La Republique du Cameroun recently approved the trial of the leaders of the Cameroon Anglophone Civil Society Consortium at military tribunals in Yaounde. The Consortium including many international organizations have blasted the measure including the rapes, extra judicial killings, the militarization of Southern Cameroons and the shutdown of internet services as being tantamount to imposition of an undeclared martial law.
With many Southern Cameroonian groups still responding to the civil disobedience campaign orchestrated by the Cameroon Anglophone Civil Society Consortium and the complete and total boycott of all academic institutions, we of this publication believe that arrest and trial of the leaders of the Consortium is an indication that the Biya Francophone regime is in “a dire situation” and is unable to “retain” the security and stability in West Cameroon.
What is the difference if you are sentenced to life imprisonment by a military court or a civilian court?

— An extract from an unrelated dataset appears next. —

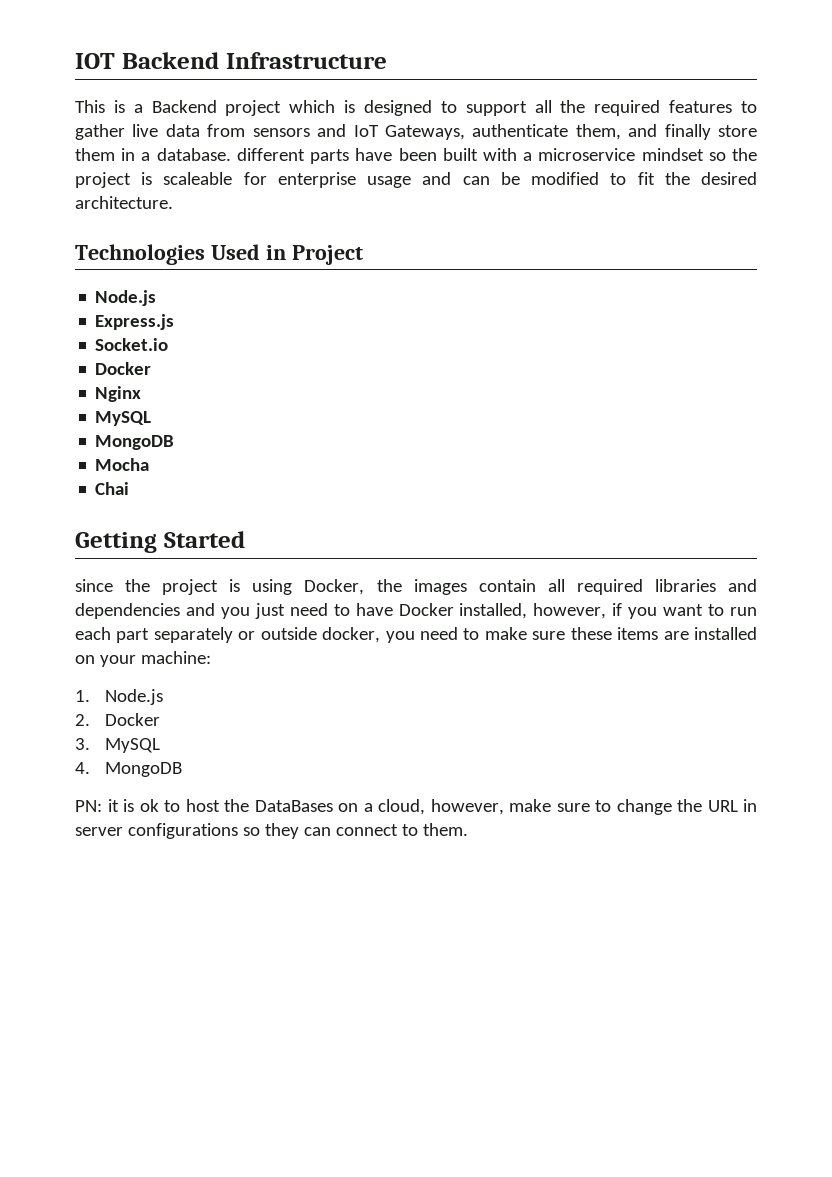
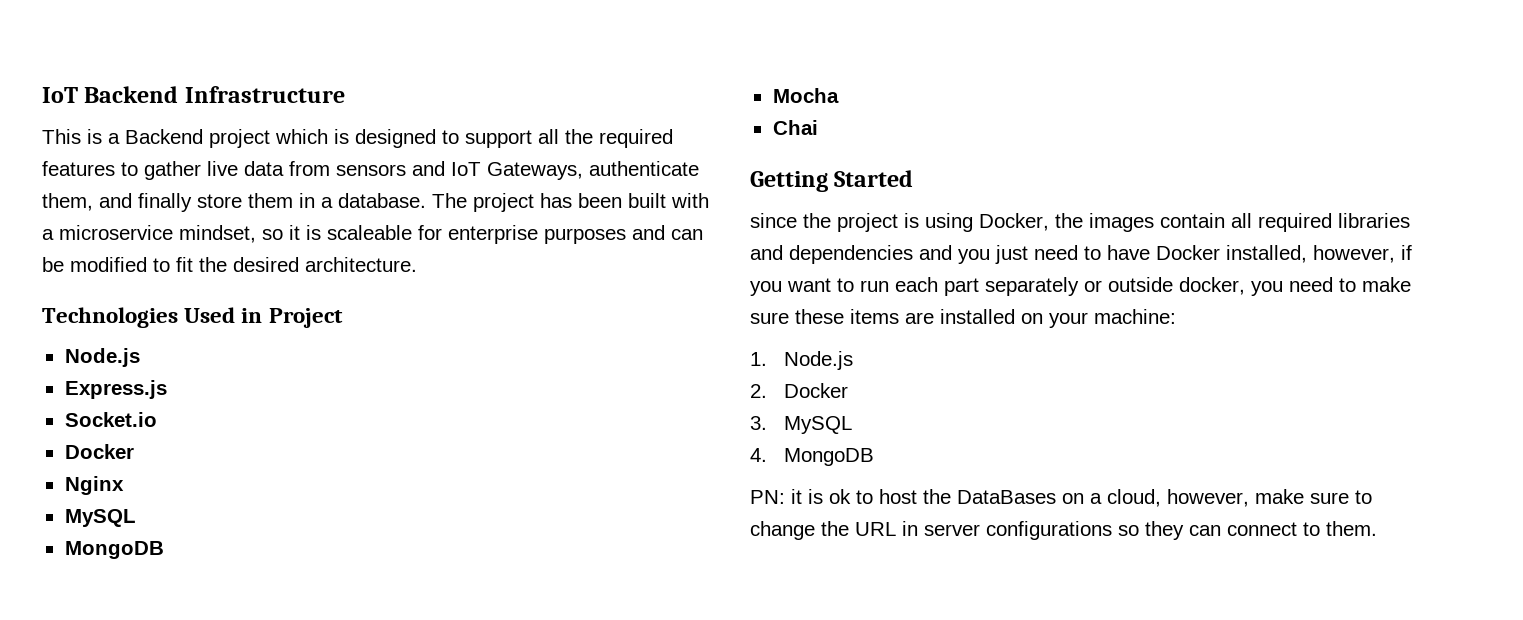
[75,53,115,69] IOT -> [42,87,78,103] IoT
[236,148,393,164] different parts have -> [432,193,572,212] The project has
[641,148,757,161] [75,172,131,188] mindset so the project -> [179,225,300,243] mindset, so it
[367,176,412,188] usage -> [544,228,626,244] purposes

What matters here is the fact that the Francophone regime with its 84 year-old leader is desperate, that after only five months of the Anglophone revolution it finds itself forced to take those measures that are repressive and are defined by others as being against the spirit of the civil law.
The Southern Cameroons revolution is indeed the people’s revolution and has continued unabated and it has been peaceful and consistent in its demands. This is why the regime shut down internet services and cracked down on the Anglophone media because it does not want the media to reflect on what is going on in West Cameroon.
The Yaoundé Francophone government is now using Anglophone counterrevolutionary forces and the 2017 GCE situation to make the world to believe that they have defeated the revolution in Southern Cameroons. Only pro Biya regime journalists and human rights organizations are allowed to enter Southern Cameroons in an attempt to keep the news of the revolution away from the mainstream media.
According to our intelligence officers, the Consortium has helped the regime by reducing its very efficient ghost town operation to just one day a week. However, the Francophone regime has not been able to contain the popular Anglophone uprising, which began in 2016, despite all its repressive measures.